Function Reference
— Loadable Function: [j, ierr] = besselj (alpha, x, opt)
— Loadable Function: [y, ierr] = bessely (alpha, x, opt)
— Loadable Function: [i, ierr] = besseli (alpha, x, opt)
— Loadable Function: [k, ierr] = besselk (alpha, x, opt)
— Loadable Function: [h, ierr] = besselh (alpha, k, x, opt)

Compute Bessel or Hankel functions of various kinds:

besselj
Bessel functions of the first kind.
bessely
Bessel functions of the second kind.
besseli
Modified Bessel functions of the first kind.
besselk
Modified Bessel functions of the second kind.
besselh
Compute Hankel functions of the first (k = 1) or second (k = 2) kind.

If the argument opt is supplied, the result is scaled by the exp (-I*x) for k = 1 or exp (I*x) for k = 2.

If alpha is a scalar, the result is the same size as x. If x is a scalar, the result is the same size as alpha. If alpha is a row vector and x is a column vector, the result is a matrix with length (x) rows and length (alpha) columns. Otherwise, alpha and x must conform and the result will be the same size.

The value of alpha must be real. The value of x may be complex.

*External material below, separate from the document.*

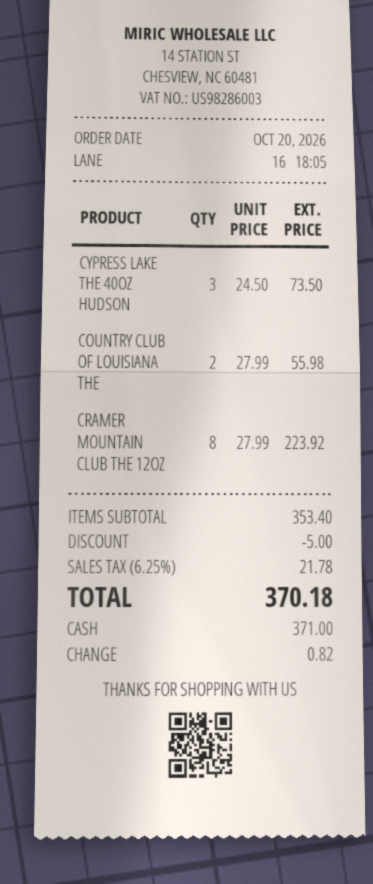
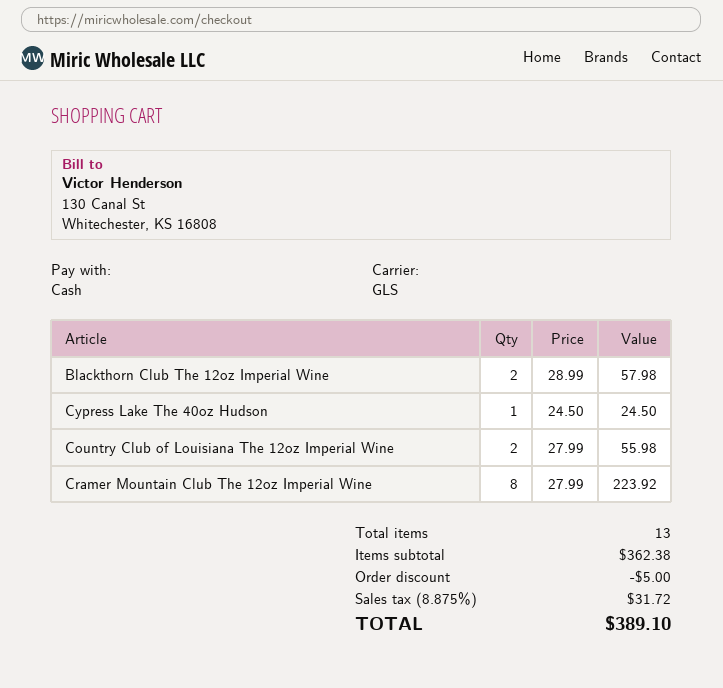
CYPRESS LAKE THE 40OZ HUDSON: 3 x 24.50 = 73.50 -> 1 x 24.50 = 24.50
Blackthorn Club The 12oz Imperial Wine: none -> 2 x 28.99 = 57.98
subtotal: 353.40 -> 362.38
tax: 6.25% = 21.78 -> 8.875% = 31.72
total: 370.18 -> 389.10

If requested, ierr contains the following status information and is the same size as the result.

  1. Normal return.
  2. Input error, return NaN.
  3. Overflow, return Inf.
  4. Loss of significance by argument reduction results in less than half of machine accuracy.
  5. Complete loss of significance by argument reduction, return NaN.
  6. Error—no computation, algorithm termination condition not met, return NaN.